Work item: Please take the records that follow and repeat exactly the lines starting with the line with "total: 15580.38 -> 13412.26" and going on through the line with "University of Connecticut Blue".

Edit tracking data
*** Begin section ***
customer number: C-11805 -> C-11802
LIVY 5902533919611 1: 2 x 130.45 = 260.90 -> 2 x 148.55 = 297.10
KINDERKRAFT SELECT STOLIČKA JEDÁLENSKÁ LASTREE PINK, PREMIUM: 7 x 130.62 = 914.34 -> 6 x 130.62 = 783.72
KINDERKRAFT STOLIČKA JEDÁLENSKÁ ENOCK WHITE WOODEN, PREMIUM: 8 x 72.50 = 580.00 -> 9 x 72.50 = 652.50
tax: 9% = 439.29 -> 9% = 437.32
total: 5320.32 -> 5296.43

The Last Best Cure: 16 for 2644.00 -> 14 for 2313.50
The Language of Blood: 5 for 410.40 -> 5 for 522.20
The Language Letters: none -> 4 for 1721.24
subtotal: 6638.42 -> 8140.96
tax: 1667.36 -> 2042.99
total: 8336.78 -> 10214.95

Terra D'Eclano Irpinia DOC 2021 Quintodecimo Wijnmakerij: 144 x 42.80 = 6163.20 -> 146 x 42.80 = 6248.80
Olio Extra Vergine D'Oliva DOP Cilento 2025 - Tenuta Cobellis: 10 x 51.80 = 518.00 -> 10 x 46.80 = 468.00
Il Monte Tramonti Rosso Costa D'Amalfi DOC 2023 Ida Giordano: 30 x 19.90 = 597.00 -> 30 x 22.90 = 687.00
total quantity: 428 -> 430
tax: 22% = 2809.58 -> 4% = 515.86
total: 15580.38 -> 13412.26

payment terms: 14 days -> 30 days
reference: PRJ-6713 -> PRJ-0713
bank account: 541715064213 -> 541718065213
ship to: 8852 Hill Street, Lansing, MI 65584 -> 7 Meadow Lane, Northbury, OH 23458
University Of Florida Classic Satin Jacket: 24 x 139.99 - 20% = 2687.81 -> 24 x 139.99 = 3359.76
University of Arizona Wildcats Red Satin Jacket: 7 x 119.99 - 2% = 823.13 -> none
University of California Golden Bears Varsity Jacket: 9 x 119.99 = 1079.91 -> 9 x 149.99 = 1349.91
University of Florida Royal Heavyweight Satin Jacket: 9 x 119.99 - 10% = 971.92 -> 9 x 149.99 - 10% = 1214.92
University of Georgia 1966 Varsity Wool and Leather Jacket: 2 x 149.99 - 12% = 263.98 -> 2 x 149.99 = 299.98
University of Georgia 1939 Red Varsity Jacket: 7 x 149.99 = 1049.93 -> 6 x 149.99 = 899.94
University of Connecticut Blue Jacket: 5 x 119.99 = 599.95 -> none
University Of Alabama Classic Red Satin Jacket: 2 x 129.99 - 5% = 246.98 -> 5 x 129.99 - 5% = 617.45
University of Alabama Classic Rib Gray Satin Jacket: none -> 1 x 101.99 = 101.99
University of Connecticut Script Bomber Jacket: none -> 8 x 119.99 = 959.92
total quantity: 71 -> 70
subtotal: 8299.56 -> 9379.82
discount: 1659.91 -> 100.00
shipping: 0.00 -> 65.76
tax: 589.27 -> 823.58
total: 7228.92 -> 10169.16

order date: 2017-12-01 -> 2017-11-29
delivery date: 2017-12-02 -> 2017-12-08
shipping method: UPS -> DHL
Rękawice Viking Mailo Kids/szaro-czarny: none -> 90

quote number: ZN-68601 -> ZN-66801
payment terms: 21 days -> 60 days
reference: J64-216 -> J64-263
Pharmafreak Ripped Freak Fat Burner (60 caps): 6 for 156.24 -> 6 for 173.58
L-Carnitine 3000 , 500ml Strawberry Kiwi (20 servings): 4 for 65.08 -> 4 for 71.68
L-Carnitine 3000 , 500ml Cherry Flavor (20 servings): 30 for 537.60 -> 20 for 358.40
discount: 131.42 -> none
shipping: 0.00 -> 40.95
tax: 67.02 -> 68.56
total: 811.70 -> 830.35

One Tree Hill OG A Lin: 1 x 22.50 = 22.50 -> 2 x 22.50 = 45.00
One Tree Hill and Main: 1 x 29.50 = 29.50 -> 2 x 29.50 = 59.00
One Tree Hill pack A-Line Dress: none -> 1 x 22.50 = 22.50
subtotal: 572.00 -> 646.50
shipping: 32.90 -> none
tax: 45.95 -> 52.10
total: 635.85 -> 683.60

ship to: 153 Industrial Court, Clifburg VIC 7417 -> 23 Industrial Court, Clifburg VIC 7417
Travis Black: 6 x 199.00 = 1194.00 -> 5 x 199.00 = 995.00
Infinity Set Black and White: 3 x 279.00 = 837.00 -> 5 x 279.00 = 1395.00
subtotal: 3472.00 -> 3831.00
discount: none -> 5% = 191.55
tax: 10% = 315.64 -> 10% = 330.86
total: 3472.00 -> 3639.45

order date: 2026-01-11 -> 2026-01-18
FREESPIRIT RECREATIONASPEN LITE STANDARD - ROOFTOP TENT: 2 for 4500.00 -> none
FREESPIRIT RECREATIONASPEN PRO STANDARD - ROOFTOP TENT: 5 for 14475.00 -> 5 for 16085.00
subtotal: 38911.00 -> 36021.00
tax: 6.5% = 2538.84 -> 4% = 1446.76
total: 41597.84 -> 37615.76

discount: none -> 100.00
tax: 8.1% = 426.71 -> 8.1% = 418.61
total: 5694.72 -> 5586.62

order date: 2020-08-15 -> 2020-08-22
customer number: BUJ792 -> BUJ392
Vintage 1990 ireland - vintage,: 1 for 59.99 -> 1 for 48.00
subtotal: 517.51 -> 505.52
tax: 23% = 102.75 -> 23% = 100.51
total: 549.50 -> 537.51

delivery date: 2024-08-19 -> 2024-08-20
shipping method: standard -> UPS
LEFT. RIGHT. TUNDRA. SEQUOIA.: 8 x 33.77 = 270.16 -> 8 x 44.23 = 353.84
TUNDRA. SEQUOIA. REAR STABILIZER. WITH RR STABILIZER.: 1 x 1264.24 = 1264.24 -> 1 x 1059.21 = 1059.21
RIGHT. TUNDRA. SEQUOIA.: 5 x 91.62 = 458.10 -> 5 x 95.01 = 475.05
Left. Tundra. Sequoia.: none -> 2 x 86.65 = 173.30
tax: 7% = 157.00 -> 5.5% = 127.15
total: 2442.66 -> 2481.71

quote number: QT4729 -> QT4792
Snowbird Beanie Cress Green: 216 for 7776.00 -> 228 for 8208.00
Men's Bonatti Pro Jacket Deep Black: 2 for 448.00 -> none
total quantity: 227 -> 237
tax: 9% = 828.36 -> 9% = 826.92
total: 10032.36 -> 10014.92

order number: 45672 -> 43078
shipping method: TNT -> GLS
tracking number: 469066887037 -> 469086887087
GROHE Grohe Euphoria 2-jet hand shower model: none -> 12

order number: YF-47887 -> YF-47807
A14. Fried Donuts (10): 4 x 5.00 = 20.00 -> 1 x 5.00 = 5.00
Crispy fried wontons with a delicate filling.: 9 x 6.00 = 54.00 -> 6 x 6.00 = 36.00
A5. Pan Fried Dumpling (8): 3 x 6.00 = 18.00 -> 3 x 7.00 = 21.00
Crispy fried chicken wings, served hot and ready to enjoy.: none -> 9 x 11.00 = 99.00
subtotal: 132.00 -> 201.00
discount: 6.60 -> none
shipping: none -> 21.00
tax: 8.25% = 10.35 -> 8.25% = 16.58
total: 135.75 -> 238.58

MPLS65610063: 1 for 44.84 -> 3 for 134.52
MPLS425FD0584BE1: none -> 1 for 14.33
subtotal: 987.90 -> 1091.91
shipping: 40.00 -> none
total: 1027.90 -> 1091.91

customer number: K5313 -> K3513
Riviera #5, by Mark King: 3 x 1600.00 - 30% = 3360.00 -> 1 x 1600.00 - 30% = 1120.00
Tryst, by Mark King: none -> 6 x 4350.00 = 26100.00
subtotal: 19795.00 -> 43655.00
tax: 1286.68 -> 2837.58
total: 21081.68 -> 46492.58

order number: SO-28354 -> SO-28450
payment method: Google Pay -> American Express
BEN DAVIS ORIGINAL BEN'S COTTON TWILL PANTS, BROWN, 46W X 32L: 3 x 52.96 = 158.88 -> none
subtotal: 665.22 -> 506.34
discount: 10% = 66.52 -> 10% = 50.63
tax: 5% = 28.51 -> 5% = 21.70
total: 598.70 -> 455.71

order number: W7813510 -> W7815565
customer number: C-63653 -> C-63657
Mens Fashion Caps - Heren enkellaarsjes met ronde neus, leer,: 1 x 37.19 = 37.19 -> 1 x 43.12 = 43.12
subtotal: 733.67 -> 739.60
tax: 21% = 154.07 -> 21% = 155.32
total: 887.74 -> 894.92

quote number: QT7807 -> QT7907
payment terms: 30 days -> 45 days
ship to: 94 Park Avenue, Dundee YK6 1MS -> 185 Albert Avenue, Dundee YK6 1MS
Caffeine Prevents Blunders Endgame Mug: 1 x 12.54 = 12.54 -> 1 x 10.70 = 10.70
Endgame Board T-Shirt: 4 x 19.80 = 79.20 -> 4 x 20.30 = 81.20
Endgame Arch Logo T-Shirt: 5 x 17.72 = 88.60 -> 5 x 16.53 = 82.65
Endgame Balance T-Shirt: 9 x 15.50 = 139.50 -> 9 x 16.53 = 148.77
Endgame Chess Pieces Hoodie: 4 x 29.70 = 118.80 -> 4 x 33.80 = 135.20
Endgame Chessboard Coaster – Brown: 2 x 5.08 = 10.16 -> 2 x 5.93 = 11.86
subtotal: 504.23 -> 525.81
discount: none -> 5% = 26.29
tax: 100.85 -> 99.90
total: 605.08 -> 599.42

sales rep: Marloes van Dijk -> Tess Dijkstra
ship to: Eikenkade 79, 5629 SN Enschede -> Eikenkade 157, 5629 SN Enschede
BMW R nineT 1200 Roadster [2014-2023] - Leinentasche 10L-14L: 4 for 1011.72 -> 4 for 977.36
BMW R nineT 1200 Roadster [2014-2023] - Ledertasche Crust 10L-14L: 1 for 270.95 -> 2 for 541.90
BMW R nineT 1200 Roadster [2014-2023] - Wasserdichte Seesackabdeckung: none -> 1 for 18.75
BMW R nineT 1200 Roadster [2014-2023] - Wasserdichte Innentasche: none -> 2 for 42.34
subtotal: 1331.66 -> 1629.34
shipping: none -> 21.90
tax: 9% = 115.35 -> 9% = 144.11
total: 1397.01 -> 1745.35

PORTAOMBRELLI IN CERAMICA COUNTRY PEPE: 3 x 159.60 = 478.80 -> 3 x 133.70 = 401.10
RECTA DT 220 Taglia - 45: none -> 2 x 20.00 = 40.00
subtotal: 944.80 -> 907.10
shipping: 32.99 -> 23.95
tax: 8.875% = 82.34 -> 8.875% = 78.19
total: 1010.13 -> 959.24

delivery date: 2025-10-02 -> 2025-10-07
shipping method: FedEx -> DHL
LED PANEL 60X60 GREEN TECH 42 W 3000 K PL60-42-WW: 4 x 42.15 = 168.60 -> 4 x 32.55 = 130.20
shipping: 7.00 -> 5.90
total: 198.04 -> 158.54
*** End section ***
Solved exercise:
total: 15580.38 -> 13412.26

payment terms: 14 days -> 30 days
reference: PRJ-6713 -> PRJ-0713
bank account: 541715064213 -> 541718065213
ship to: 8852 Hill Street, Lansing, MI 65584 -> 7 Meadow Lane, Northbury, OH 23458
University Of Florida Classic Satin Jacket: 24 x 139.99 - 20% = 2687.81 -> 24 x 139.99 = 3359.76
University of Arizona Wildcats Red Satin Jacket: 7 x 119.99 - 2% = 823.13 -> none
University of California Golden Bears Varsity Jacket: 9 x 119.99 = 1079.91 -> 9 x 149.99 = 1349.91
University of Florida Royal Heavyweight Satin Jacket: 9 x 119.99 - 10% = 971.92 -> 9 x 149.99 - 10% = 1214.92
University of Georgia 1966 Varsity Wool and Leather Jacket: 2 x 149.99 - 12% = 263.98 -> 2 x 149.99 = 299.98
University of Georgia 1939 Red Varsity Jacket: 7 x 149.99 = 1049.93 -> 6 x 149.99 = 899.94
University of Connecticut Blue Jacket: 5 x 119.99 = 599.95 -> none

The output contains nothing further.